The Gut Microbiome

Our gastrointestinal tracts contain trillions of microorganisms and their genetic material that together comprise the gut microbiome.  These microbes in our gut can affect many functions in our bodies including digestion, the immune system, and mental health.  New data indicates the gut microbiome can be readily altered by our diet.

Research has found correlations between the health of the microbiome and our general health. The gut microbiome performs many functions including:
•    Synthesizing vitamins B and K
•    Maintaining the intestinal barrier and intestinal immune system to protect against infections.
•    Producing short-chain fatty acids (SCFA) that are critical to prevent diseases, inflammation, and some cancers. SCFAs also have a protective effect on heart function and prevent weight gain.

If the gut microbiome is damaged such as with a poor diet or repeated courses of antibiotics, the microbial imbalances that occur are thought to cause or be related to diseases and metabolic issues including:
•    Diabetes
•    Weight gain
•    Depression, anxiety, and other mood disorders
•    Cardiovascular disease
•    Colon cancer
•    Research suggests a possible link between microbiome imbalance and the development of Alzheimer's and Parkinson's disease.

How do you maintain a healthy gut microbiome?  Studies indicate foods that can help to create a health gut microbiome include fiber/prebiotics.  These foods are nondigestible substances that nourish healthy gut bacteria and include fruits, vegetables, legumes and grains such as berries, bananas, flax, beans, garlic and onions, leafy greens, oatmeal, rye and whole grains.  Probiotics and fermented foods also feed the healthy gut microbes.
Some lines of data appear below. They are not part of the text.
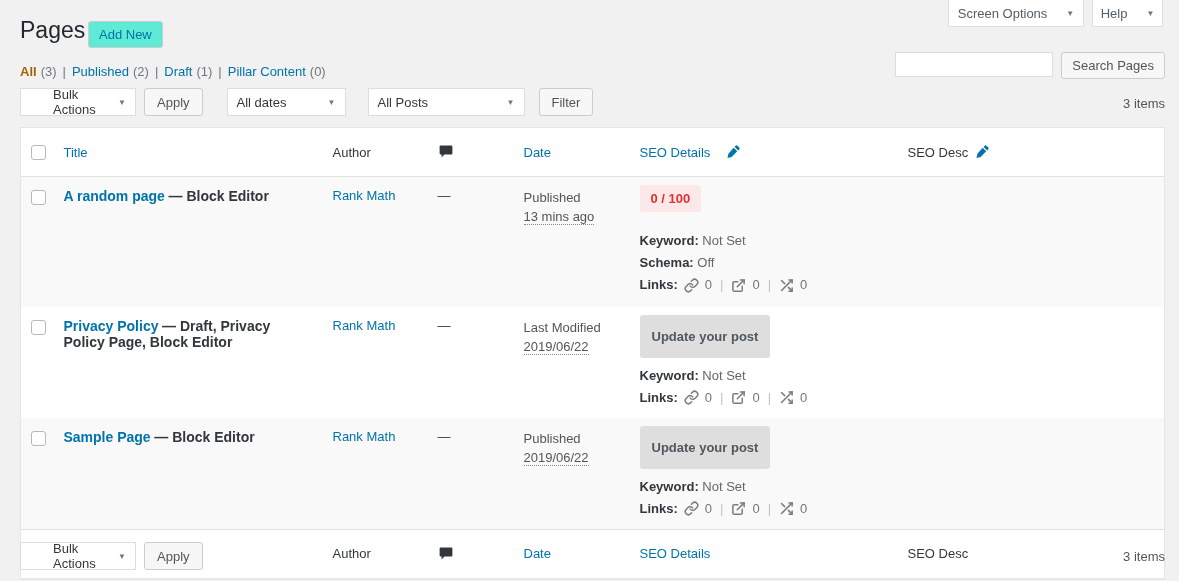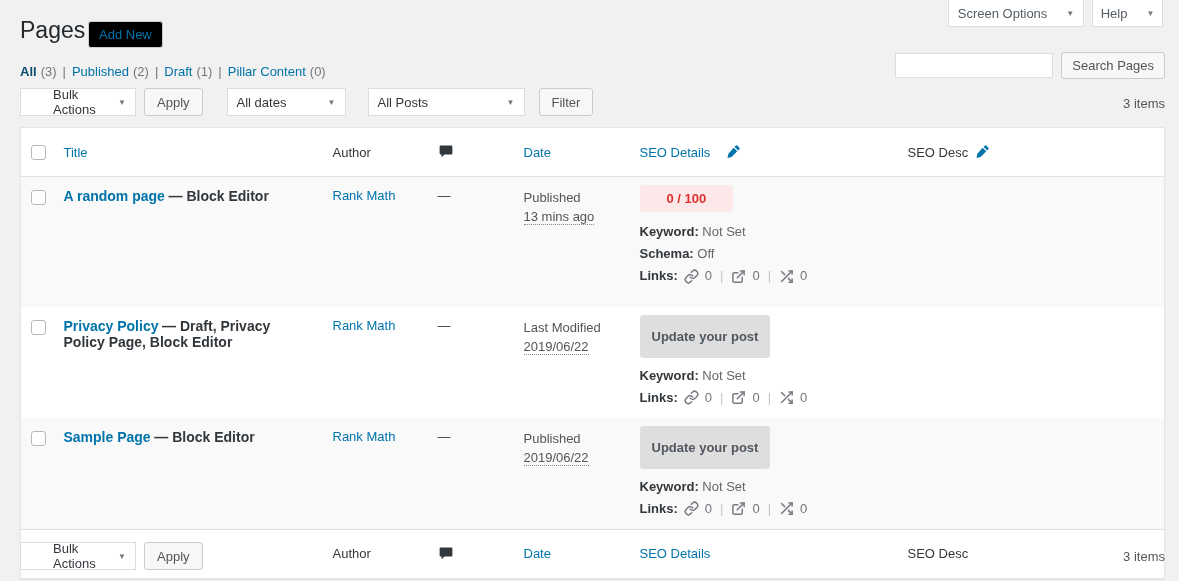--- a/index.html
+++ b/index.html
@@ -33,7 +33,7 @@
   .page-title{position:absolute;left:20px;top:16px;margin:0;font-size:23px;font-weight:400;color:#23282d;line-height:29px;}
   .add-new-btn{
     position:absolute;left:88px;top:21px;height:27px;padding:0 10px;
-    background:#000000;border:1px solid #ccc;border-radius:3px;
+    background:#5eead4;border:1px solid #ccc;border-radius:3px;
     color:var(--accent);font-size:13px;line-height:25px;cursor:pointer;
   }
   

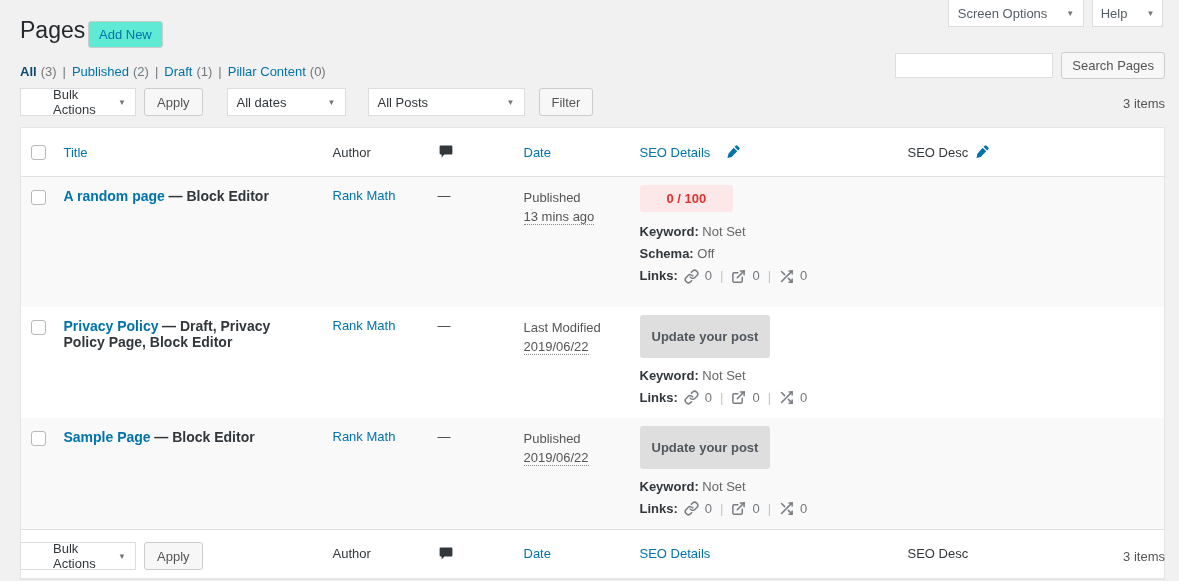--- a/index.html
+++ b/index.html
@@ -43,7 +43,7 @@
   
   .subsubsub{position:absolute;left:20px;top:64px;color:#72777c;}
   .subsubsub a{color:var(--accent);}
-  .subsubsub .current{color:#0c4a6e;font-weight:700;}
+  .subsubsub .current{color:#a16207;font-weight:700;}
   .subsubsub .count{color:#72777c;font-weight:400;margin-left:4px;}
   .subsubsub .sep{margin:0 6px;color:#72777c;}
   

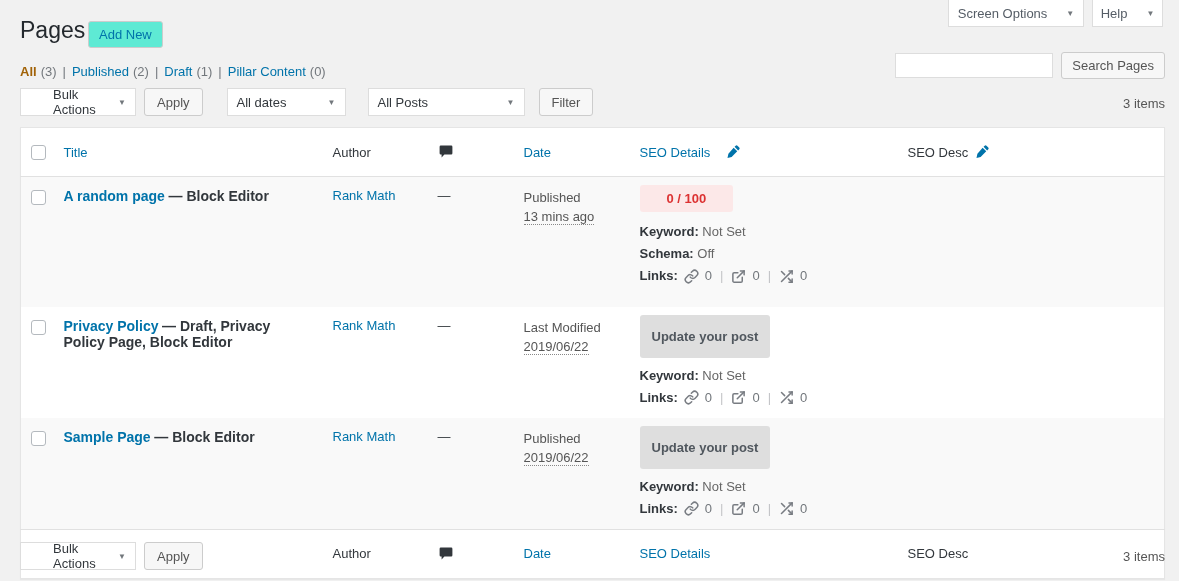--- a/index.html
+++ b/index.html
@@ -37,7 +37,7 @@
     color:var(--accent);font-size:13px;line-height:25px;cursor:pointer;
   }
   
-  .search-box{position:absolute;top:52px;right:14px;display:flex;align-items:center;gap:8px;}
+  .search-box{position:absolute;top:52px;right:14px;display:flex;align-items:flex-start;gap:8px;}
   .search-input{width:158px;height:25px;border:1px solid #ddd;background:#fff;padding:0 6px;font-size:13px;font-family:inherit;color:#32373c;}
   .search-btn{height:27px;padding:0 10px;background:#f7f7f7;border:1px solid #ccc;border-radius:3px;color:#555;font-size:13px;cursor:pointer;}
   

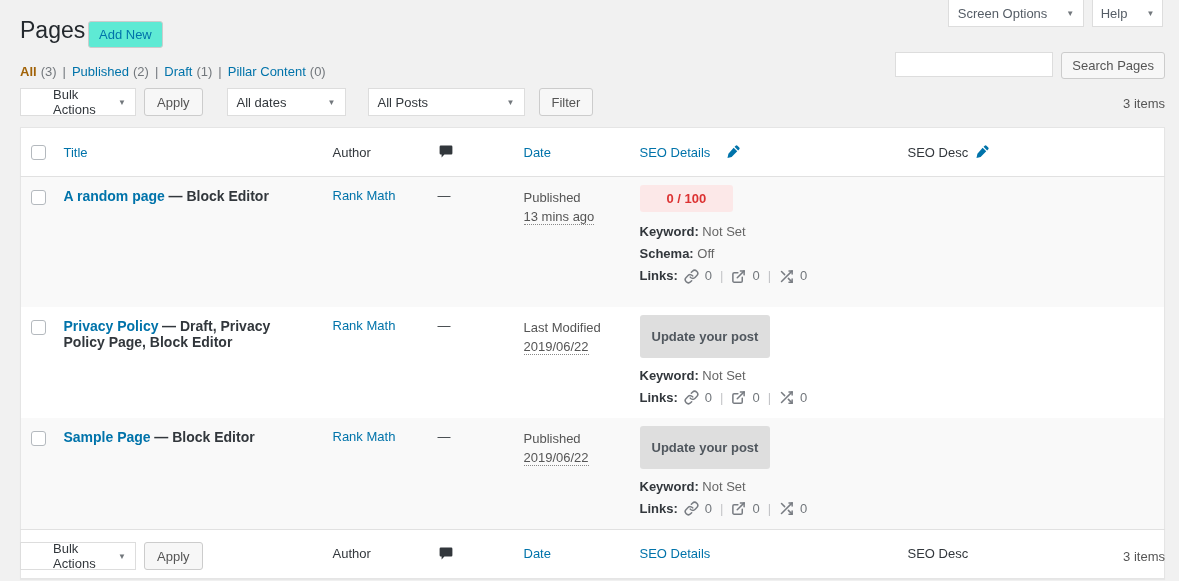--- a/index.html
+++ b/index.html
@@ -89,9 +89,9 @@
   
   .seo-cell{padding-top:8px !important;}
   .score-badge{
-    display:inline-block;padding:6px 27px;border-radius:3px;
+    display:inline-block;padding:6px 11px;border-radius:3px;
     background:var(--score_bad_bg);color:var(--score_bad_text);
-    font-weight:700;font-size:13px;margin-bottom:7px;cursor:pointer;
+    font-weight:700;font-size:13px;margin-bottom:16px;cursor:pointer;
   }
   .update-badge{
     display:inline-block;padding:14px 12px;border-radius:3px;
These foods include buttermilk, fermented vegetables, miso, sourdough, and yogurt with live cultures. Probiotics are the good bacteria that can maintain a balanced microbiome.  The two most common probiotics found in supplement form include Lactobacillus and Bifidobacterium.  These supplements are fragile, and usually require refrigeration to protect and maintain their effectiveness.

Recent research indicates probiotics do not necessarily replace the bad bacteria in an imbalanced microbiome.  More research is ongoing to determine which bacteria are the most beneficial, and who may benefit the most from using probiotics.
Other studies show that prebiotics may be more effective and nourish certain beneficial types of gut bacteria and increase their presence in the GI tract.  These studies also indicate prebiotics may help prevent diseases and decrease inflammation.